== The records ==

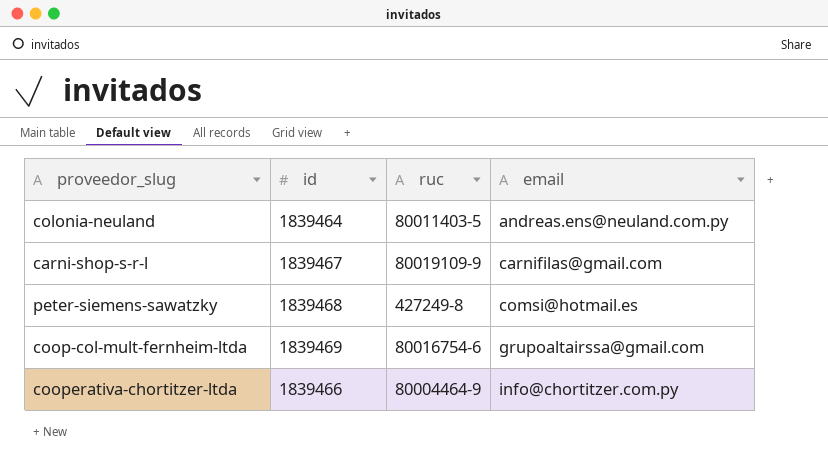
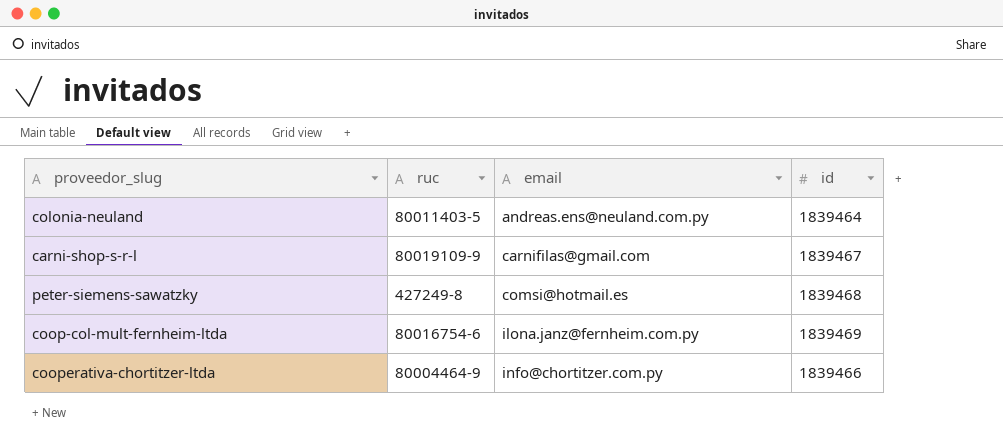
column id | position: 2 -> 4
coop-col-mult-fernheim-ltda | email: grupoaltairssa@gmail.com -> ilona.janz@fernheim.com.py

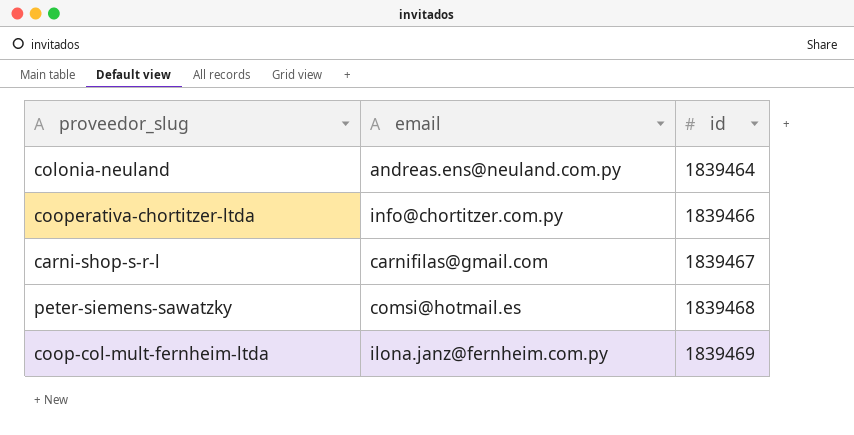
row order: email ascending -> id ascending
column ruc | position: 2 -> none

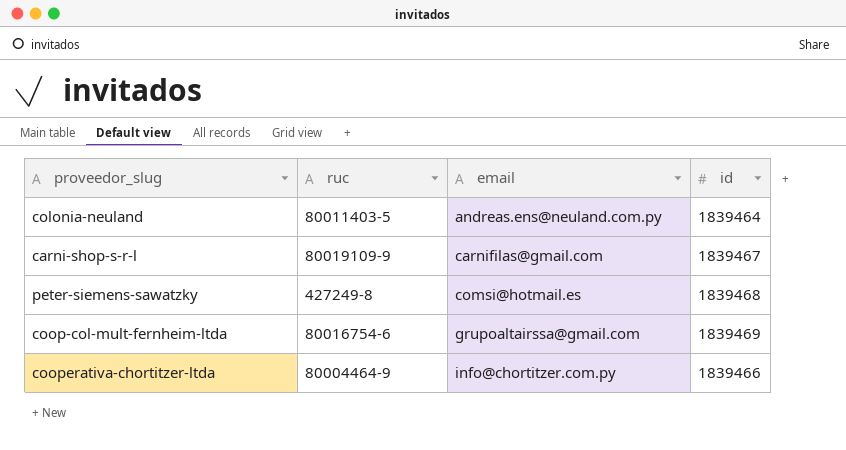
row order: id ascending -> email ascending
column ruc | position: none -> 2
coop-col-mult-fernheim-ltda | email: ilona.janz@fernheim.com.py -> grupoaltairssa@gmail.com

===

## Task directions:
Check each line in the entries above for the string "position", then give the number of matching lines alone.

## Answer to the exercise:
3